CHARLOTTE, N.C. -- Bank of America Corp. said Wednesday that its first-quarter earnings grew nearly 11 percent, fueled by strong gains in consumer loans, fees, investment and brokerage services, and credit cards.
The bank, which is based in Charlotte, N.C., said net income rose to $2.68 billion, or $1.83 per share, in the quarter. That's up from $2.42 billion, or $1.59 per share, a year earlier.
Analysts surveyed by Thomson First Call had forecast profit of $1.80 per share.
In morning trading, Bank of America shares were down 12 cents at $80.38 on the New York Stock Exchange.
Revenue rose 7 percent to $9.69 billion.
The figures did not include results from Bank of America's merger with FleetBoston Financial Corp., which was completed on April 1.
The bank said it would begin reporting combined earnings with Fleet starting next quarter.
For the first quarter, FleetBoston had earnings of $773 million, or 71 cents a share, compared with earnings of 54 cents a share a year ago, Bank of America said. FleetBoston's revenue climbed to $3.2 billion, which was 15 percent more than the year-ago period.
"Bank of America started the year with good momentum in its businesses," said Ken Lewis, chief executive officer of Bank of America. "We are encouraged by the economic growth we see in the U.S."
Lewis said he looks for good things with the newly merged bank.
"As we look forward to a combined future with Fleet, we are encouraged by the momentum they exhibited in the first quarter," he said. "The integration is ahead of schedule and we remain optimistic about the business."

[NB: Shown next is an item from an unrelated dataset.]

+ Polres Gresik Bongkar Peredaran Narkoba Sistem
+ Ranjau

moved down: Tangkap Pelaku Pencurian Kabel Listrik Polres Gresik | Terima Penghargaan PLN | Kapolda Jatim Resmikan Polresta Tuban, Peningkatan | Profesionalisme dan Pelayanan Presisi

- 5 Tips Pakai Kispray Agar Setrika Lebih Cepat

Last week, Bank of America said it will cut 12,500 jobs - or nearly 7 percent of its 180,000-employee work force - over the next two years.
The cuts were a direct result of the merger, which will create a bank with nearly $1 trillion in assets and operations stretching from North Carolina to New England to California.

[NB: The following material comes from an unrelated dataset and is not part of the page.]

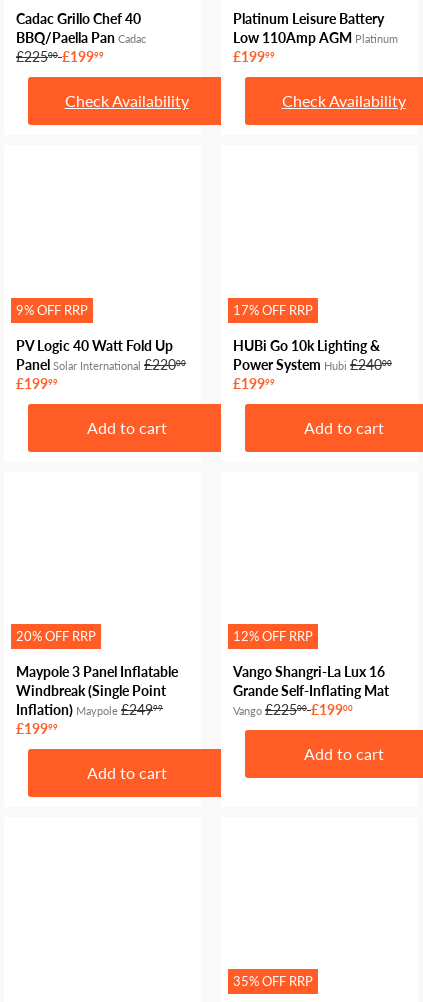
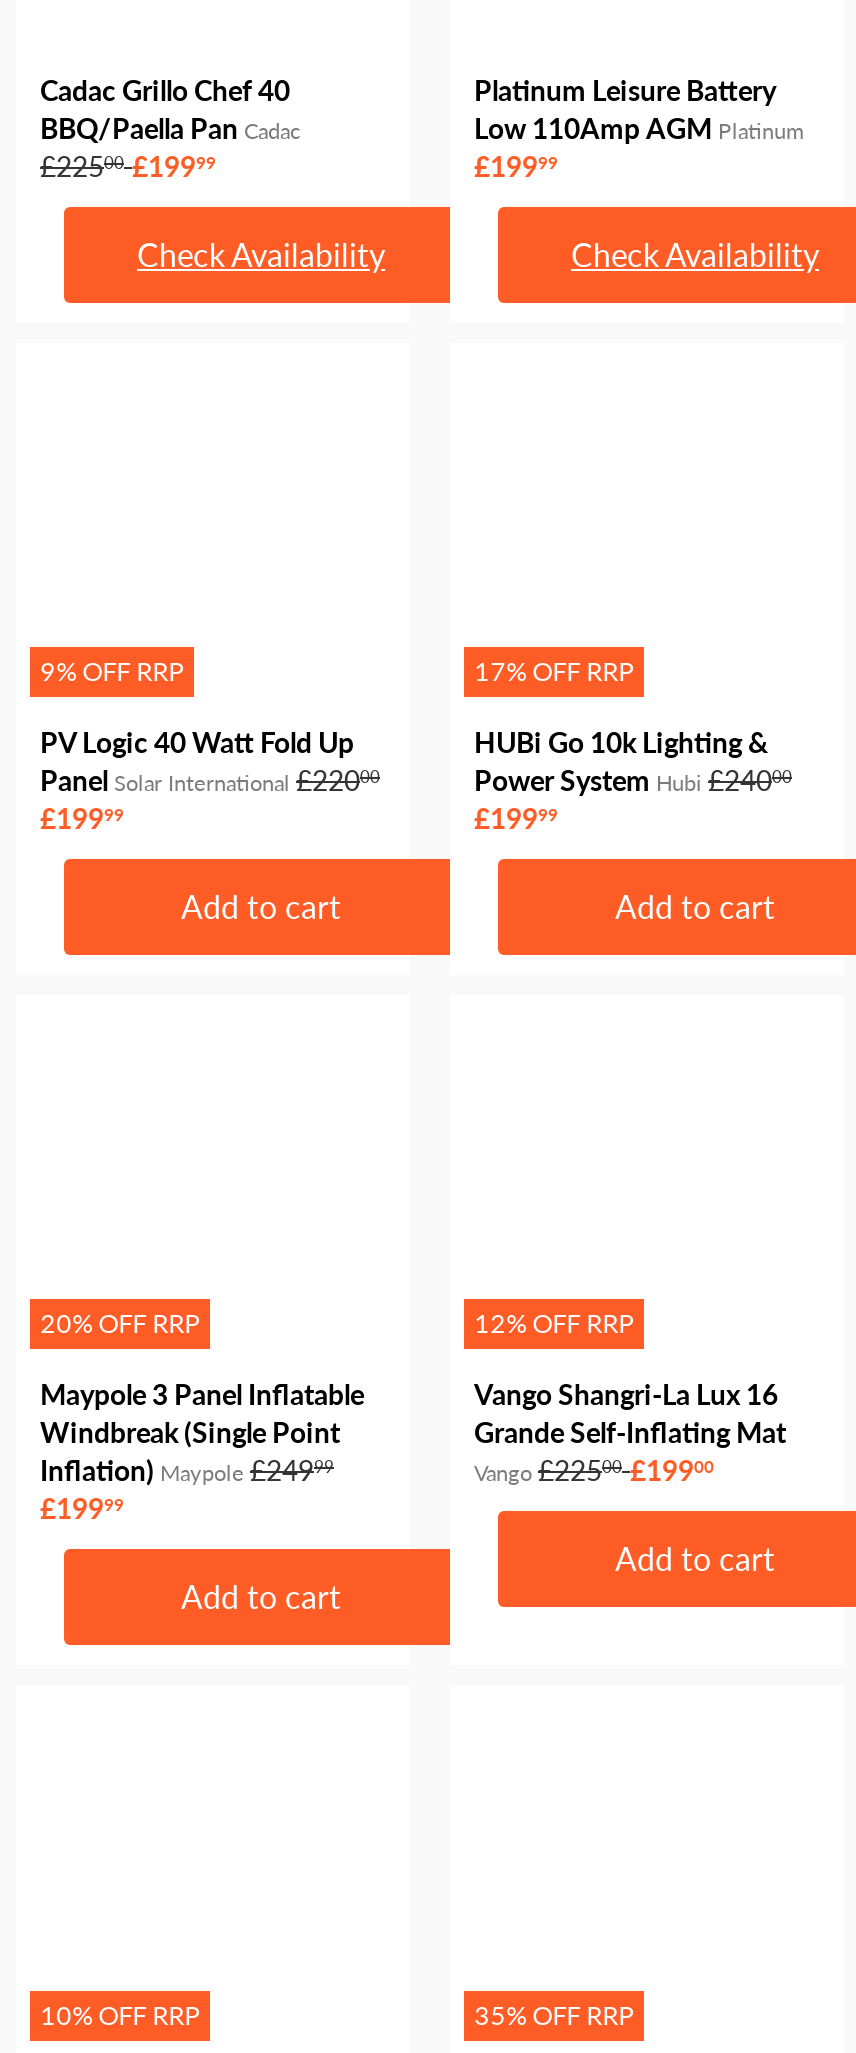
+ 10% OFF RRP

The combined bank, which will retain the Bank of America name, will be the third largest in the nation after the J.P. Morgan Chase & Co. merger with Bank One is completed. The combined J.P. Morgan-Bank One will be second is size to Citigroup, the nation's largest financial institution.
Bank of America's first-quarter results included a $285 million pretax charge, or 16 cents per share, for Bank of America's agreement to pay $375 million to settle accusations that it allowed favored clients to improperly trade mutual funds.
The bank also wrote off $106 million in loans and wrote down about $29 million of derivative exposure related to Parmalat, the Italian dairy conglomerate that is enmeshed in a fraud scandal.
On a conference call with analysts, vice chairman James Hance said the bank ended March with approximately $120 million of remaining exposure to Parmalat. The exposure was from loans and derivatives, he said. About $105 million of the total was insured.